▶ _Exercise details_:
Copy, from the material below, each line where "stage" shows up.

▶ _Provided data_:
════════
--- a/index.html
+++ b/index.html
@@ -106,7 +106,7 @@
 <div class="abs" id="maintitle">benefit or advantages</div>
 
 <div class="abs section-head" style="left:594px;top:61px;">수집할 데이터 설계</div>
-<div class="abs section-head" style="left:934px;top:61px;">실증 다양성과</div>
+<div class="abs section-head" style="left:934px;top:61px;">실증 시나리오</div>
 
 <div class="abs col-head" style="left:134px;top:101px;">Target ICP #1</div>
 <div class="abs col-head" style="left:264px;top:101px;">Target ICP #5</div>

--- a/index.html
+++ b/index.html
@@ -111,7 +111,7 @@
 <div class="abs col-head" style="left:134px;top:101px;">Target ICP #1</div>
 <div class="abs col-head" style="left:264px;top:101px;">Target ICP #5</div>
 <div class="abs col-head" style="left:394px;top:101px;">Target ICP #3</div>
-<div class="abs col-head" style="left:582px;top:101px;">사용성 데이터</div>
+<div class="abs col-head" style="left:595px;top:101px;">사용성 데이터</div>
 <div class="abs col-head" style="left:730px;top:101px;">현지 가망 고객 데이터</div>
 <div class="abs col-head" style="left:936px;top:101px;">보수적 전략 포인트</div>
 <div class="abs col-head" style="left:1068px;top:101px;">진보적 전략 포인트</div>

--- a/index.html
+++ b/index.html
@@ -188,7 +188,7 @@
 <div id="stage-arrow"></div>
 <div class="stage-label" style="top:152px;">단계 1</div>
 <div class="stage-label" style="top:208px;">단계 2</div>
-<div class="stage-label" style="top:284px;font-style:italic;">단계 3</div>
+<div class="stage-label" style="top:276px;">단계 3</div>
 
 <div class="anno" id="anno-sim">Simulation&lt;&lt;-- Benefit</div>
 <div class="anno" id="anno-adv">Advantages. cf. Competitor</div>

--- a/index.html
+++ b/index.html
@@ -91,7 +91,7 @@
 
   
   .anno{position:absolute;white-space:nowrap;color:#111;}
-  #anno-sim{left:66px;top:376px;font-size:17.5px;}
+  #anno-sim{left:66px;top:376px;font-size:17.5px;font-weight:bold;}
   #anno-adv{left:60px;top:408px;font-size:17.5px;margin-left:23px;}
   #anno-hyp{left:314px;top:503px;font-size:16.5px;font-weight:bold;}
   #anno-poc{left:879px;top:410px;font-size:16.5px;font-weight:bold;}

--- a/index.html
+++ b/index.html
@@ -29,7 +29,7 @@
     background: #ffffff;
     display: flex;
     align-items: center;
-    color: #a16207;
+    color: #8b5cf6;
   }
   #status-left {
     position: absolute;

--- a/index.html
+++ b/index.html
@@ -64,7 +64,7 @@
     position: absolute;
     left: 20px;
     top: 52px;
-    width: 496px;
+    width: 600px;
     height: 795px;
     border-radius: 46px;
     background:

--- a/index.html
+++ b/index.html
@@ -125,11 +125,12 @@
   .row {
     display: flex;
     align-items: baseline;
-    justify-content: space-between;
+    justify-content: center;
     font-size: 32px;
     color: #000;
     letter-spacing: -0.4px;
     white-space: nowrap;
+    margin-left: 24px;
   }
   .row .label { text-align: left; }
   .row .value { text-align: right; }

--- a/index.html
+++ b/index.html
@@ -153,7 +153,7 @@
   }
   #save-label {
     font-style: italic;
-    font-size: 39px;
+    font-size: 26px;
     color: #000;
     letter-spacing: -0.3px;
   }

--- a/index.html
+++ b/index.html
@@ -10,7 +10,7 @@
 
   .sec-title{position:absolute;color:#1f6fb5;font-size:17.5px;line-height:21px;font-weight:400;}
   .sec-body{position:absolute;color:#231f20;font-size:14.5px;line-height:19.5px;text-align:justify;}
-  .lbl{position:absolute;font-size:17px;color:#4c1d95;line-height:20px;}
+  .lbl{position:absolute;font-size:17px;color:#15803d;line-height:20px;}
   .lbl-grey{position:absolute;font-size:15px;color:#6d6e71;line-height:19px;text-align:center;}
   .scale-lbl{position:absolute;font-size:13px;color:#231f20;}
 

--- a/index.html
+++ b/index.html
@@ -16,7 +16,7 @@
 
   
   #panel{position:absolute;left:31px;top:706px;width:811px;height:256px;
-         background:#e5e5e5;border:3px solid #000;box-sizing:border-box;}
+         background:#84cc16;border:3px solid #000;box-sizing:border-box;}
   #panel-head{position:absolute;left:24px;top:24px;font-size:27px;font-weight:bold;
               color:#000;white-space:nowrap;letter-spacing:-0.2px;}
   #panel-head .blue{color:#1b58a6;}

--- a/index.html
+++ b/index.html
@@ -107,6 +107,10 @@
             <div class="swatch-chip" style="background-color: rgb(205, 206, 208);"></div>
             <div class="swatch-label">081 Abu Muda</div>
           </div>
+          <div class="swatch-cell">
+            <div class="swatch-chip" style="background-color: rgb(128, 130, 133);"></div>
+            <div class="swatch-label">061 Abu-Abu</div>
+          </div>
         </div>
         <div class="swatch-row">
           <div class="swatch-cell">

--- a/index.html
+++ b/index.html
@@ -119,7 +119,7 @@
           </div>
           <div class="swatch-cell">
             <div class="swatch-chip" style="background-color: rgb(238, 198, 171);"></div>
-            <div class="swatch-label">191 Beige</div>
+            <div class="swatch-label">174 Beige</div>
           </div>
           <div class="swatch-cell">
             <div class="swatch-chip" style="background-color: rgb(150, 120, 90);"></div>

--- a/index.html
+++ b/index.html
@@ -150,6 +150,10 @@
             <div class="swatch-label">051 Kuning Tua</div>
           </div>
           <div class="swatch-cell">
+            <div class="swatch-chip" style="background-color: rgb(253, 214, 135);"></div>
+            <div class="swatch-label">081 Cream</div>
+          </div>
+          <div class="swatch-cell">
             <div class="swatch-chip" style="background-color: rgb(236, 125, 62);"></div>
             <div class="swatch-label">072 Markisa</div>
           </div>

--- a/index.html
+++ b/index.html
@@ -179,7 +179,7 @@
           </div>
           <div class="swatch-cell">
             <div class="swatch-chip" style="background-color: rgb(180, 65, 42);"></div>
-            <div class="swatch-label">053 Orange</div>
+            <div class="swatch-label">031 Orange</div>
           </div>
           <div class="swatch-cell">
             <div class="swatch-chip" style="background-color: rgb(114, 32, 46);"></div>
════════
▶ _Worked solution_:
 <div id="stage-arrow"></div>
 <div class="stage-label" style="top:152px;">단계 1</div>
 <div class="stage-label" style="top:208px;">단계 2</div>
-<div class="stage-label" style="top:284px;font-style:italic;">단계 3</div>
+<div class="stage-label" style="top:276px;">단계 3</div>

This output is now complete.